Mah…ammetto di non avere avuto chissà quali pretese da questo nuovo disco dei Manowar, specie dopo un flop totale come “Gods Of War”. Purtroppo lo scetticismo che mi ha accompagnato all’ascolto di “The Lord Of Steel” si è rivelato fondato. La nota positiva, se non altro, è che questo disco è composto da dieci vere canzoni, niente intro e outro inutili. Purtroppo le buone nuove finiscono qui.
Che ci si aspetta dai Manowar se non del fottuto heavy metal??! Sto disco è moscio e il songwriting lascia parecchio a desiderare, e potrei chiuderla qui… Ma non è tutto…

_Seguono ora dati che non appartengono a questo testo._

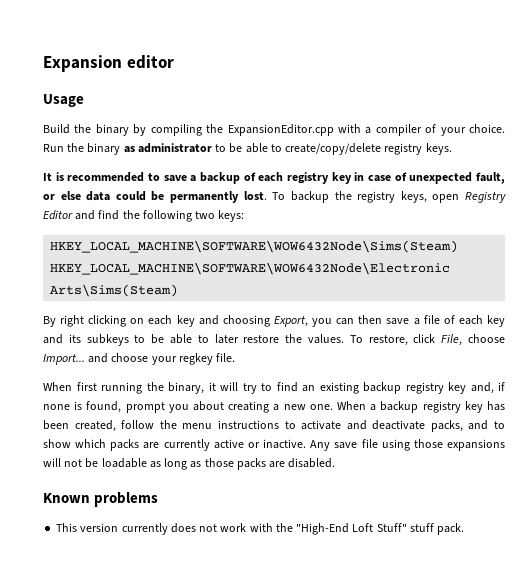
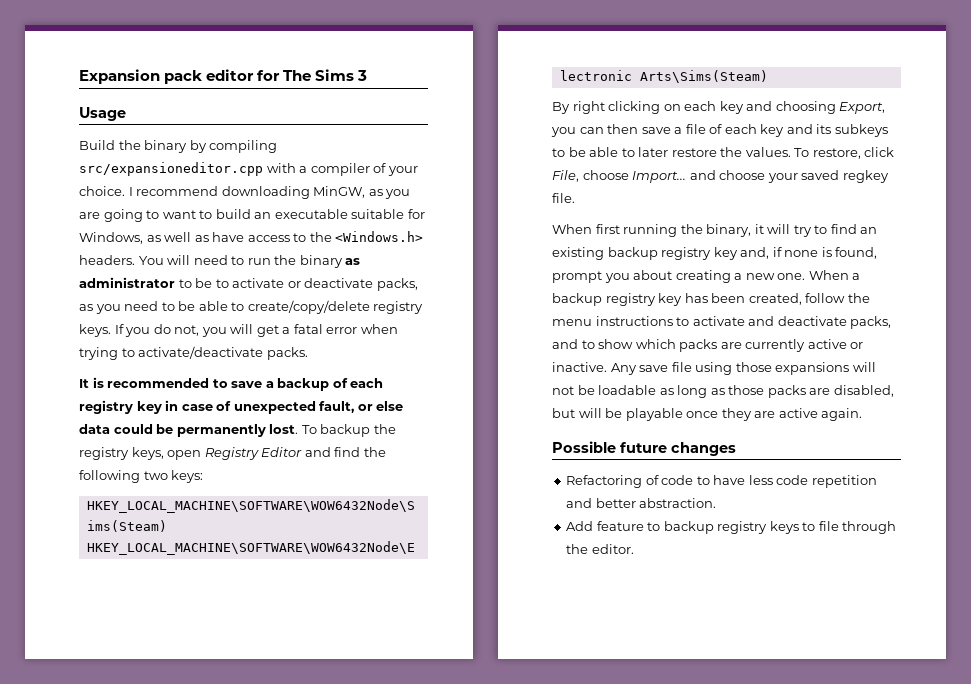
- Expansion editor
+ Expansion pack editor for The Sims 3
- Build the binary by compiling the ExpansionEditor.cpp with a compiler of your choice.
+ Build the binary by compiling src/expansioneditor.cpp with a compiler of your choice.
- Run the binary as administrator to be able to create/copy/delete registry keys.
+ I recommend downloading MinGW, as you are going to want to build an executable suitable for Windows, as well as have access to the <Windows.h> headers. You will need to run the binary as administrator to be to activate or deactivate packs, as you need to be able to create/copy/delete registry keys. If you do not, you will get a fatal error when trying to activate/deactivate packs.
- To restore, click File, choose Import... and choose your regkey file.
+ To restore, click File, choose Import... and choose your saved regkey file.
- Any save file using those expansions will not be loadable as long as those packs are disabled.
- Known problems
- This version currently does not work with the "High-End Loft Stuff" stuff pack.
+ Any save file using those expansions will not be loadable as long as those packs are disabled, but will be playable once they are active again.
+ Possible future changes
+ Refactoring of code to have less code repetition and better abstraction.
+ Add feature to backup registry keys to file through the editor.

Iniziamo dalla prestazione dei nostri: Eric Adams, da sempre la punta di diamante del sound dei Manowar, ugola d’oro del true metal. Beh…in questo disco scordatevi pure gli acuti scassa timpani, vocalizzi mirabolanti e quant’altro. La prestazione del buon Eric è quanto mai canonica tanto da farlo sembrare un cantante qualsiasi. Inoltre nella maggior parte delle canzoni la voce rimane bassa e più sporca del dovuto. Ok, qui possiamo tirare in ballo una questione di gusti ma di cantanti così (e molto meglio anche) ce ne sono in giro a bizzeffe. Da Eric pretendo una prestazione maiuscola, che mi sbalordisce, specie in studio. In “The Lord Of Steel” non è così, purtroppo.
Joey DeMaio è sempre il solito, il suo basso sopra tutto e tutti. Almeno lui non si smentisce.
Che dire di Carl Logan? Che non è un fenomeno credo che non ci sia bisogno che ve lo dica io ma… a parte una prestazione fin troppo dozzinale, i suoi solo sono davvero scialbi. Quando sento un assolo di chitarra (specie dei Manowar) voglio scapocciare, esaltarmi, fare air guitar, il minimo che pretendo da un disco metal…questi assolo invece ti fanno quasi dormire! Un buon chitarrista ce l’avevano, si chiama Ross The Boss e suona ancora in giro, non sarebbe il caso di richiamarlo?!
Il batterista Donnie Hamzik invece suona in maniera assolutamente standard, ma senza i ritmi forsennati tipici di alcuni vecchi brani dei Manowar tipo Wheels Of Fire: una prestazione troppo moscia e piatta che alla fine annoia l’ascoltatore.
Parlando della produzione e dei suoni di “The Lord Of Steel”, ahimè anche in questo caso non posso spendere parole troppo benevole. Mi tengo qualche riserva perché per ora non ho potuto ancora ascoltare il cd. Il basso è davvero trasbordante, a tratti fastidioso, al contrario della chitarra che è forse fin troppo nascosta. Bene la voce, assolutamente bilanciata, ma non mi piace il suono della batteria: anche in questo caso può essere qualcosa di soggettivo, ma il suono del drumming mi sembra alquanto ovattato… Scelte discutibili, visto il budget che ha a disposizione un colosso del metal come i Manowar (stesso discorso che si potrebbe fare con gli ultimi Metallica).
Ma parliamo delle canzoni, che alla fine sono la cosa più importante: ritmi blandi, quasi tutti mid tempo che dopo la terza o quarta traccia fanno sbadigliare. Ma soprattutto, dove sono i cori da inno super epici dei Manowar?! Quelli da cantare a squarciagola?! Tra questi solchi c’è poco da salvare, canzonette anonime che saranno dimenticate dalla stessa band nel giro di qualche concerto. Anche la ballad Righteous Glory non è davvero niente di speciale, pur senza paragonarla ai vecchi classici del passato, risulta davvero troppo scontata con una fastidiosa sensazione di deja-vu (meglio dire, di già sentito).
I testi sono i soliti: metallo, figa, metallo, gloria, metallo, metallo ecc… Dai Manowar non pretendo certo una disamina filosofica sul senso della vita, ma a 60 anni gente che canta ancora dei guerrieri del metallo ha rotto il cazzo! Vabbeh, sorvoliamo almeno su questo, che dopo Hail And Kill ci mancava giusto Hail, Kill And Die che, novità delle novità, riprende tutti i titoli dei dischi e delle canzoni!
Alla fine “The Lord Of Steel” è un disco destinato solo ai super defender, quelli che dormono con su l’armatura, le mutande di pelle di bisonte e che voleranno diretti nel Valhalla: io ormai, con questa recensione, me lo sono giocato!